**Your objective:**
Copy each entry below unchanged; the images do not go in the copy.

*** Block opens ***

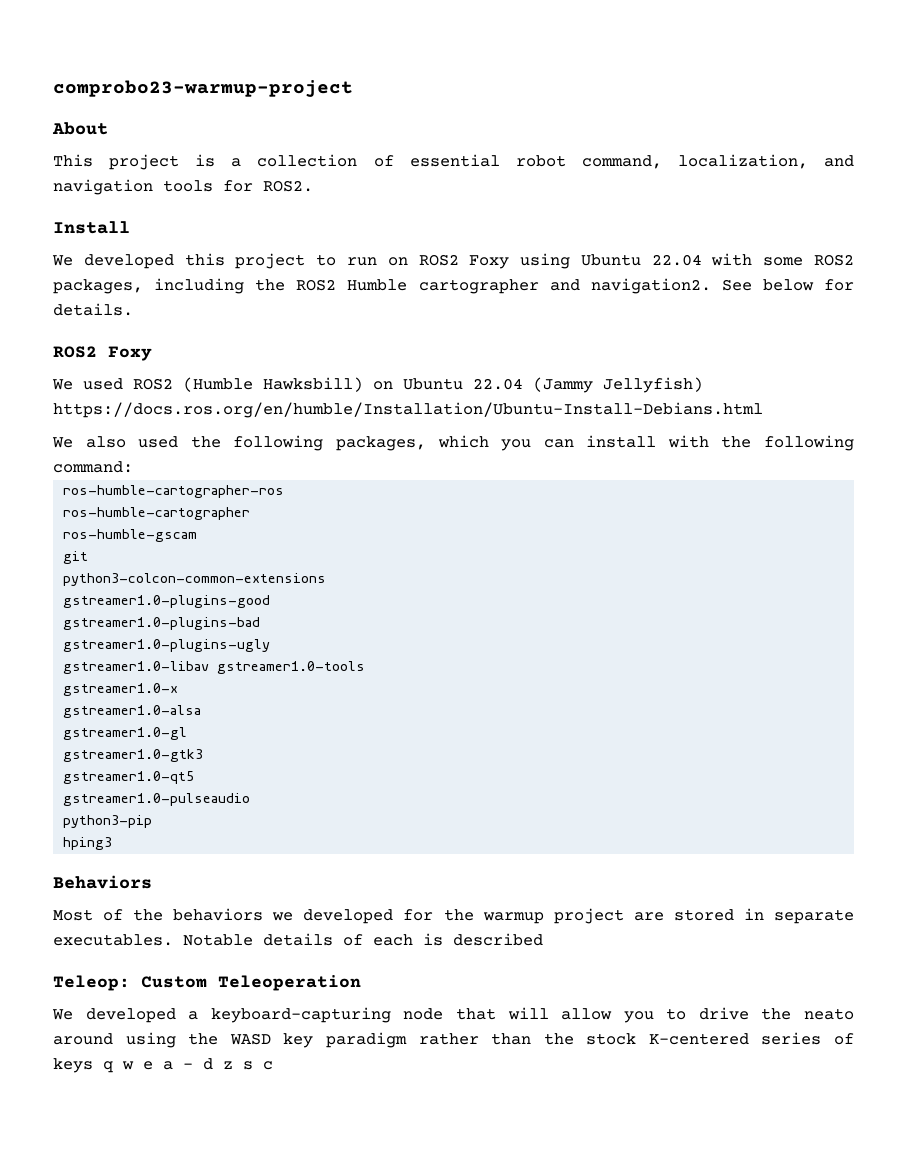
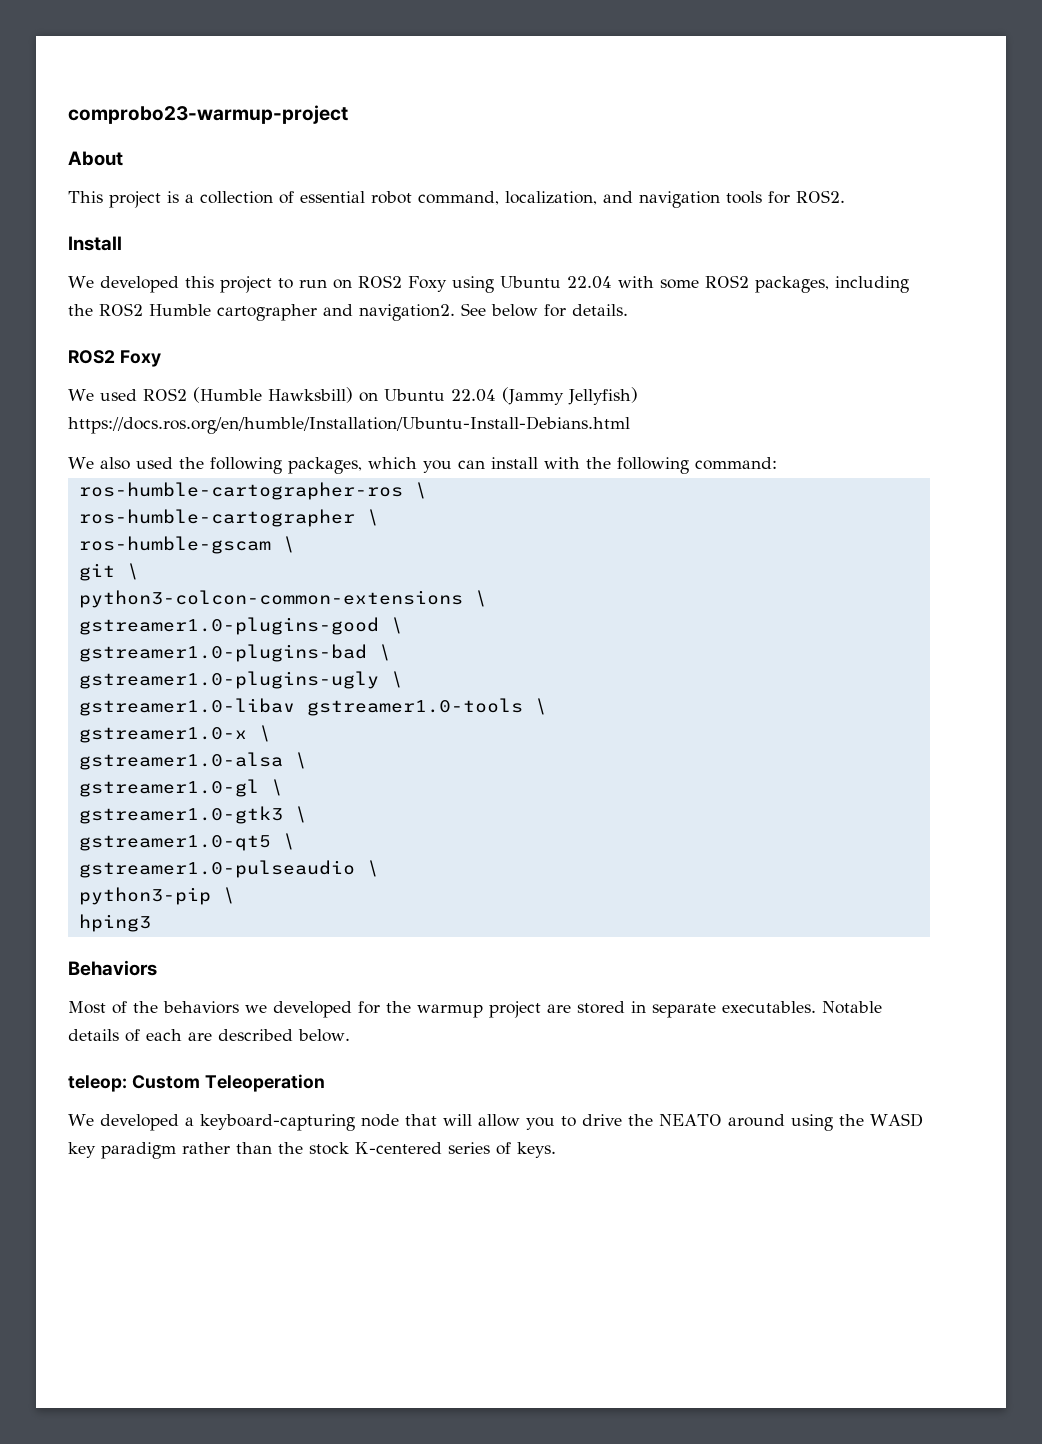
- ros-humble-cartographer-ros
+ ros-humble-cartographer-ros \
- ros-humble-cartographer
+ ros-humble-cartographer \
- ros-humble-gscam
+ ros-humble-gscam \
- git
+ git \
- python3-colcon-common-extensions
+ python3-colcon-common-extensions \
- gstreamer1.0-plugins-good
+ gstreamer1.0-plugins-good \
- gstreamer1.0-plugins-bad
+ gstreamer1.0-plugins-bad \
- gstreamer1.0-plugins-ugly
+ gstreamer1.0-plugins-ugly \
- gstreamer1.0-libav gstreamer1.0-tools
+ gstreamer1.0-libav gstreamer1.0-tools \
- gstreamer1.0-x
+ gstreamer1.0-x \
- gstreamer1.0-alsa
+ gstreamer1.0-alsa \
- gstreamer1.0-gl
+ gstreamer1.0-gl \
- gstreamer1.0-gtk3
+ gstreamer1.0-gtk3 \
- gstreamer1.0-qt5
+ gstreamer1.0-qt5 \
- gstreamer1.0-pulseaudio
+ gstreamer1.0-pulseaudio \
- python3-pip
+ python3-pip \
- Notable details of each is described
- Teleop: Custom Teleoperation
+ Notable details of each are described below.
+ teleop: Custom Teleoperation
- We developed a keyboard-capturing node that will allow you to drive the neato around using the WASD key paradigm rather than the stock K-centered series of keys q w e a - d z s c
+ We developed a keyboard-capturing node that will allow you to drive the NEATO around using the WASD key paradigm rather than the stock K-centered series of keys.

*** Block closes ***

**Answer to this exercise:**
- ros-humble-cartographer-ros
+ ros-humble-cartographer-ros \
- ros-humble-cartographer
+ ros-humble-cartographer \
- ros-humble-gscam
+ ros-humble-gscam \
- git
+ git \
- python3-colcon-common-extensions
+ python3-colcon-common-extensions \
- gstreamer1.0-plugins-good
+ gstreamer1.0-plugins-good \
- gstreamer1.0-plugins-bad
+ gstreamer1.0-plugins-bad \
- gstreamer1.0-plugins-ugly
+ gstreamer1.0-plugins-ugly \
- gstreamer1.0-libav gstreamer1.0-tools
+ gstreamer1.0-libav gstreamer1.0-tools \
- gstreamer1.0-x
+ gstreamer1.0-x \
- gstreamer1.0-alsa
+ gstreamer1.0-alsa \
- gstreamer1.0-gl
+ gstreamer1.0-gl \
- gstreamer1.0-gtk3
+ gstreamer1.0-gtk3 \
- gstreamer1.0-qt5
+ gstreamer1.0-qt5 \
- gstreamer1.0-pulseaudio
+ gstreamer1.0-pulseaudio \
- python3-pip
+ python3-pip \
- Notable details of each is described
- Teleop: Custom Teleoperation
+ Notable details of each are described below.
+ teleop: Custom Teleoperation
- We developed a keyboard-capturing node that will allow you to drive the neato around using the WASD key paradigm rather than the stock K-centered series of keys q w e a - d z s c
+ We developed a keyboard-capturing node that will allow you to drive the NEATO around using the WASD key paradigm rather than the stock K-centered series of keys.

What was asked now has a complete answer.